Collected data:
↓↓↓

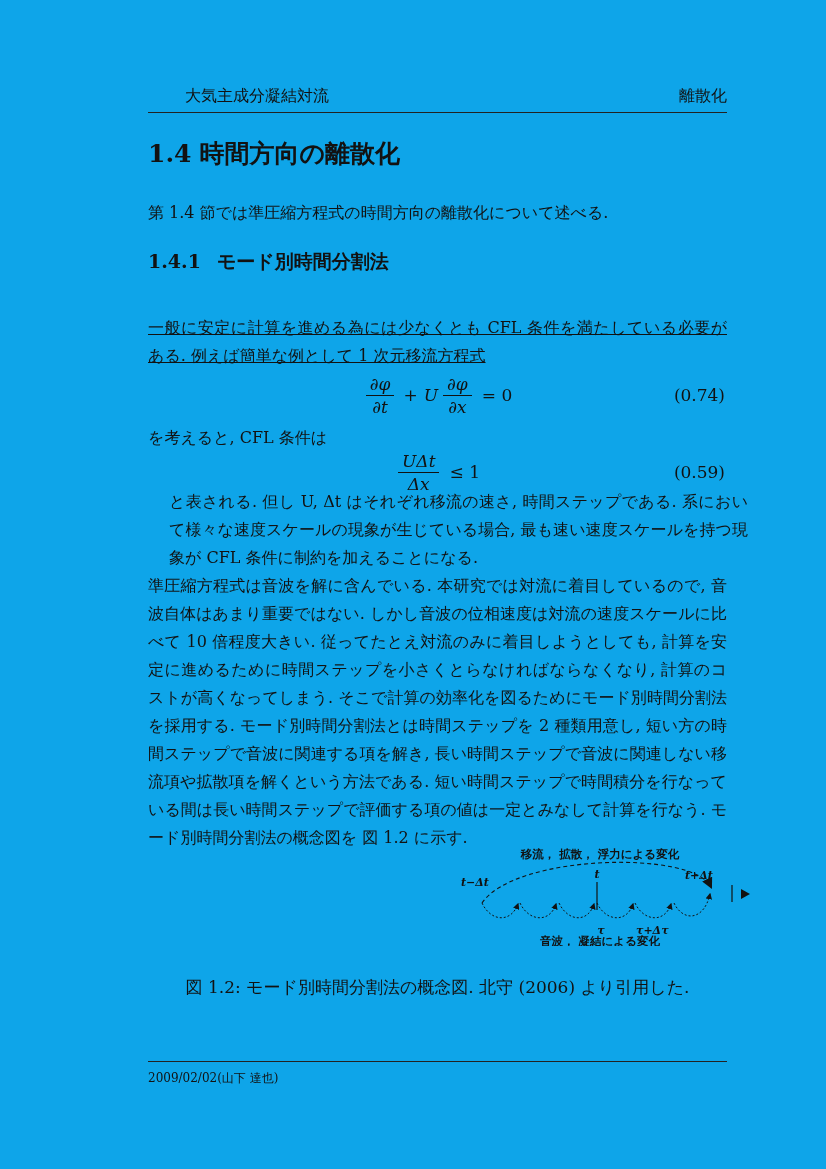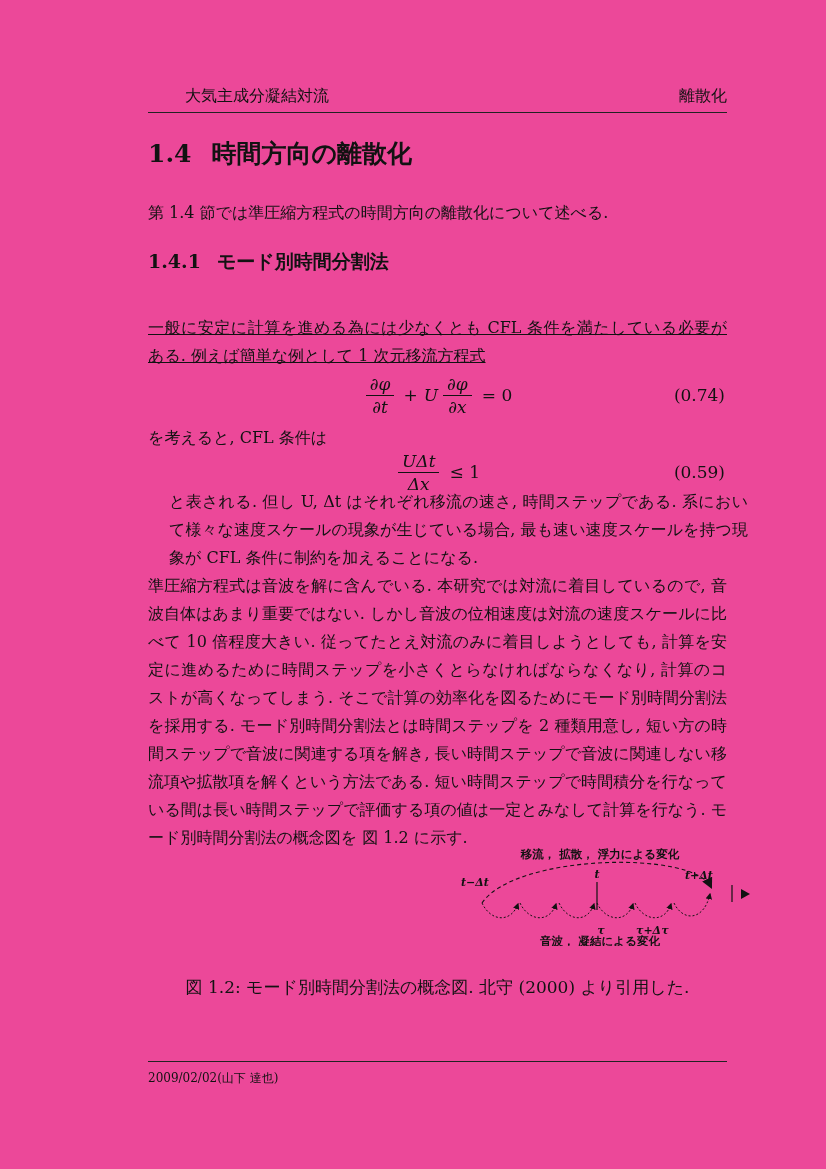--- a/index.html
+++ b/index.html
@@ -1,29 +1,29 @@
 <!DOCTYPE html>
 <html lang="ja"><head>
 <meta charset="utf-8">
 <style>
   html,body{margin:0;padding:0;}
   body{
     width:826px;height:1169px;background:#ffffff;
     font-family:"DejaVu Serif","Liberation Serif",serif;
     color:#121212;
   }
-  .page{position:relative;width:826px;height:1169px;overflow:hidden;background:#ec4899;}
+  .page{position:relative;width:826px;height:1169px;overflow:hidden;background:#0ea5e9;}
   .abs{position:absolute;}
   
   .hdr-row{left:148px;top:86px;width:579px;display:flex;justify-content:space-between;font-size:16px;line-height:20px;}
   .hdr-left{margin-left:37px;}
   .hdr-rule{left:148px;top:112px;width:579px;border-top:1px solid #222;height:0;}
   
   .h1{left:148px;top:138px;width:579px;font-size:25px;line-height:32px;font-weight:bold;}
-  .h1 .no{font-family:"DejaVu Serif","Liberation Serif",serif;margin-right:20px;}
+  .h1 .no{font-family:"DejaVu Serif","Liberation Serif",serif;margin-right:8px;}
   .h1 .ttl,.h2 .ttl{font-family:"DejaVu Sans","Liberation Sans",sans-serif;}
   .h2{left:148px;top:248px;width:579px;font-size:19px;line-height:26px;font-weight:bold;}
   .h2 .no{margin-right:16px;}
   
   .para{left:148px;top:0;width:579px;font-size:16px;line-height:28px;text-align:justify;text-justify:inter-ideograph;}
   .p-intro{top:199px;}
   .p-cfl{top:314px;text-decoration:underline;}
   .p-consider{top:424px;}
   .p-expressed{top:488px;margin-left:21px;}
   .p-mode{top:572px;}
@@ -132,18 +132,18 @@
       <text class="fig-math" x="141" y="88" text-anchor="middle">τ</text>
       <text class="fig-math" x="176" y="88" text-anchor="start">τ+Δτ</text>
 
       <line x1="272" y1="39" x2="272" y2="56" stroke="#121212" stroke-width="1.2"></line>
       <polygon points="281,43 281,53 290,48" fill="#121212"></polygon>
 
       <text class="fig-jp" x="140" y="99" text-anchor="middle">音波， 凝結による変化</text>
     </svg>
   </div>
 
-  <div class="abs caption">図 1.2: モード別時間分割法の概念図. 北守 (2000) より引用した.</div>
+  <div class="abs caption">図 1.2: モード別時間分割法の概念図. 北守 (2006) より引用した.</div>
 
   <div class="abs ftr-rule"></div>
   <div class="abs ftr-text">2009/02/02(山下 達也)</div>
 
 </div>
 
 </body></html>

↑↑↑
↓↓↓

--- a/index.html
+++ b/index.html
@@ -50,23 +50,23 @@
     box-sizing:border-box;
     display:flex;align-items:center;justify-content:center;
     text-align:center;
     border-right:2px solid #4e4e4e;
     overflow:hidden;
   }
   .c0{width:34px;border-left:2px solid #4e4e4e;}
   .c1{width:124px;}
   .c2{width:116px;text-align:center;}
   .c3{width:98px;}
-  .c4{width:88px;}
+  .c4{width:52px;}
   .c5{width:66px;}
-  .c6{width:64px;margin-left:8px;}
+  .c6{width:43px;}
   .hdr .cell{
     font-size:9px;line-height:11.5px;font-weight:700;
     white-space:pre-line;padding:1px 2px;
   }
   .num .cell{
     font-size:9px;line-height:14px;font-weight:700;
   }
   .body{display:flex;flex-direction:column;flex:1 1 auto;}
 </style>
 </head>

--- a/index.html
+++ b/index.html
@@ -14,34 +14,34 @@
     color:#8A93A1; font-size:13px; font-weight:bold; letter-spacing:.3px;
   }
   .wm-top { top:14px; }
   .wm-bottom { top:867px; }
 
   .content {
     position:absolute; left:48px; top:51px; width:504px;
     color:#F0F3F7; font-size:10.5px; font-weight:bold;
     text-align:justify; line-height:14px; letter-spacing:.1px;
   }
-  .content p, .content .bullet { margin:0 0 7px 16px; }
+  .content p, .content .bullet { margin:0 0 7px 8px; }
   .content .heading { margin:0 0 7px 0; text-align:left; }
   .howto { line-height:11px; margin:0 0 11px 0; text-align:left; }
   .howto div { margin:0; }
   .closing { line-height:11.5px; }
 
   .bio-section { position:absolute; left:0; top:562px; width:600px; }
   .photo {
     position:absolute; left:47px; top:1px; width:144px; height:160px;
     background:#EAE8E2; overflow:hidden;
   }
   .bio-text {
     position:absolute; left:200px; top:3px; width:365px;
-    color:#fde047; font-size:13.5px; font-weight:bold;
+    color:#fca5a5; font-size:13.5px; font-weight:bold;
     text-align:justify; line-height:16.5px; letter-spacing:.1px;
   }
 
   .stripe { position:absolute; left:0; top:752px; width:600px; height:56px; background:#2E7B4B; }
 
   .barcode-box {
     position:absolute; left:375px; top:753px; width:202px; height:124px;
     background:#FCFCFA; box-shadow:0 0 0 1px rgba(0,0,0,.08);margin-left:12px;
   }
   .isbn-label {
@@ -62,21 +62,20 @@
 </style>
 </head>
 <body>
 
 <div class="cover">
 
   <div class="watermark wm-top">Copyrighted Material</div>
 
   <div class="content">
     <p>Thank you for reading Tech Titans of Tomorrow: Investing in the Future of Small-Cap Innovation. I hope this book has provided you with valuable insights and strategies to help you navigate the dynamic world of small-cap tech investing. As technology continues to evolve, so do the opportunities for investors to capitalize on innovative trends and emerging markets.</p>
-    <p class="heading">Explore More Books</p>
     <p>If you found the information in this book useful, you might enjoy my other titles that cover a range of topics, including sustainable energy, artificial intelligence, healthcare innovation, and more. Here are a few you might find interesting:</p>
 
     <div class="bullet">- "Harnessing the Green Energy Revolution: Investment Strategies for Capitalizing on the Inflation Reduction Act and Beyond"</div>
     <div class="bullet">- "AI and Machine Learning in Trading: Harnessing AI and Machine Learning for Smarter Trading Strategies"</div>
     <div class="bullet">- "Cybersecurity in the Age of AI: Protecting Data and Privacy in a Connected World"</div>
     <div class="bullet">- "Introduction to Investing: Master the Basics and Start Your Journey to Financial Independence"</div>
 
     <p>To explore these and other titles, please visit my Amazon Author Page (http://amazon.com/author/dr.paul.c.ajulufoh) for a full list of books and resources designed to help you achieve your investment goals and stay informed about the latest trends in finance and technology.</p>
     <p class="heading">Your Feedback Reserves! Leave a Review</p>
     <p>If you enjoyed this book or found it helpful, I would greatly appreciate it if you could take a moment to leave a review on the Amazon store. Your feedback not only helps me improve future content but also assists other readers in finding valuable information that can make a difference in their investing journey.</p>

↑↑↑
↓↓↓

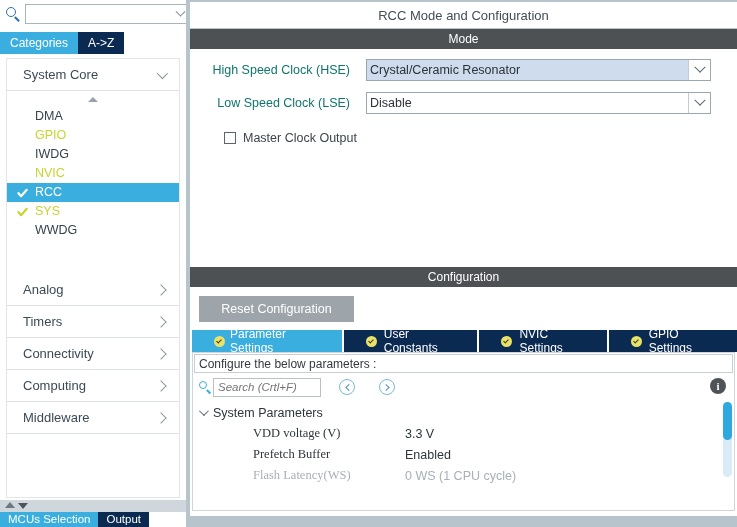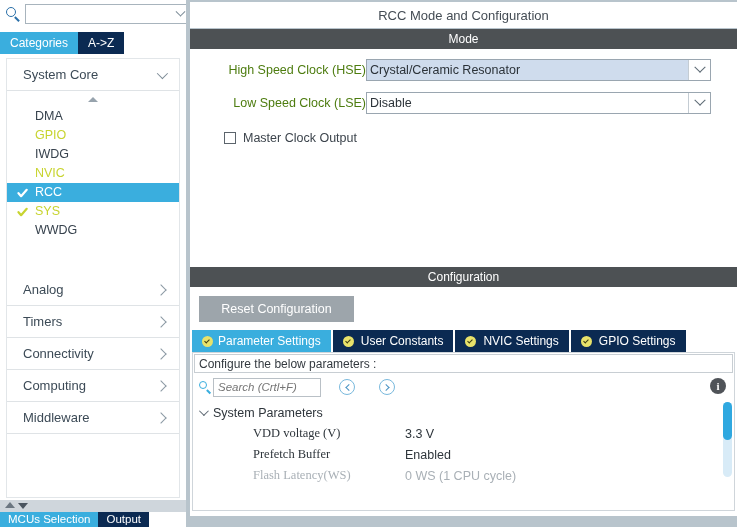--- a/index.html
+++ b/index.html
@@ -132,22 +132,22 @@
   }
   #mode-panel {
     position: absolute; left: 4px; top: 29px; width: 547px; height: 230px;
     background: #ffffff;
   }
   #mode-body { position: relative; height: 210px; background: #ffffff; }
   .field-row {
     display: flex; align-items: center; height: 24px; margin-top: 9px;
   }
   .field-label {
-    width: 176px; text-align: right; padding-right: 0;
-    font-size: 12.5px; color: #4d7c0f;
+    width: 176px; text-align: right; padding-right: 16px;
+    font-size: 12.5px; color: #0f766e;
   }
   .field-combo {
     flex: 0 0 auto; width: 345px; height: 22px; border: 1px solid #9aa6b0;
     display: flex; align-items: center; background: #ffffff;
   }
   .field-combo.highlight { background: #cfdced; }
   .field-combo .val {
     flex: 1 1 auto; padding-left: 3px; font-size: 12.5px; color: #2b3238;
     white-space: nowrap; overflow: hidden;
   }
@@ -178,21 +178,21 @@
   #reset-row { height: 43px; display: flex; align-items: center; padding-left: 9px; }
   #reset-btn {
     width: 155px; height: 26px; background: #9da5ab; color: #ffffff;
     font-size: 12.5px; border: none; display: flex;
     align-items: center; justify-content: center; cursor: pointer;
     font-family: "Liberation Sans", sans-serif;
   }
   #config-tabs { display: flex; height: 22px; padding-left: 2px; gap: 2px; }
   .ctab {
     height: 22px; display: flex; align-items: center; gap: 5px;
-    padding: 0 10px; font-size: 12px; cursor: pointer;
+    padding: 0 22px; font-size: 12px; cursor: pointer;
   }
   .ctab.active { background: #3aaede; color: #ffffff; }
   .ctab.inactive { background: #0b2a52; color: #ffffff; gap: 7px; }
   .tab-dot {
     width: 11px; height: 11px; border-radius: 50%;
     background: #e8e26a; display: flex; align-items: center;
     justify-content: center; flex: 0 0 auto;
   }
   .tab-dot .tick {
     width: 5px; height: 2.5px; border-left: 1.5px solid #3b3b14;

↑↑↑

Starting with the line above that holds "-132,18 +132,18 @@" and stopping with the line that holds "</body></html>", reproduce each line exactly, omitting all other lines.

@@ -132,18 +132,18 @@
       <text class="fig-math" x="141" y="88" text-anchor="middle">τ</text>
       <text class="fig-math" x="176" y="88" text-anchor="start">τ+Δτ</text>
 
       <line x1="272" y1="39" x2="272" y2="56" stroke="#121212" stroke-width="1.2"></line>
       <polygon points="281,43 281,53 290,48" fill="#121212"></polygon>
 
       <text class="fig-jp" x="140" y="99" text-anchor="middle">音波， 凝結による変化</text>
     </svg>
   </div>
 
-  <div class="abs caption">図 1.2: モード別時間分割法の概念図. 北守 (2000) より引用した.</div>
+  <div class="abs caption">図 1.2: モード別時間分割法の概念図. 北守 (2006) より引用した.</div>
 
   <div class="abs ftr-rule"></div>
   <div class="abs ftr-text">2009/02/02(山下 達也)</div>
 
 </div>
 
 </body></html>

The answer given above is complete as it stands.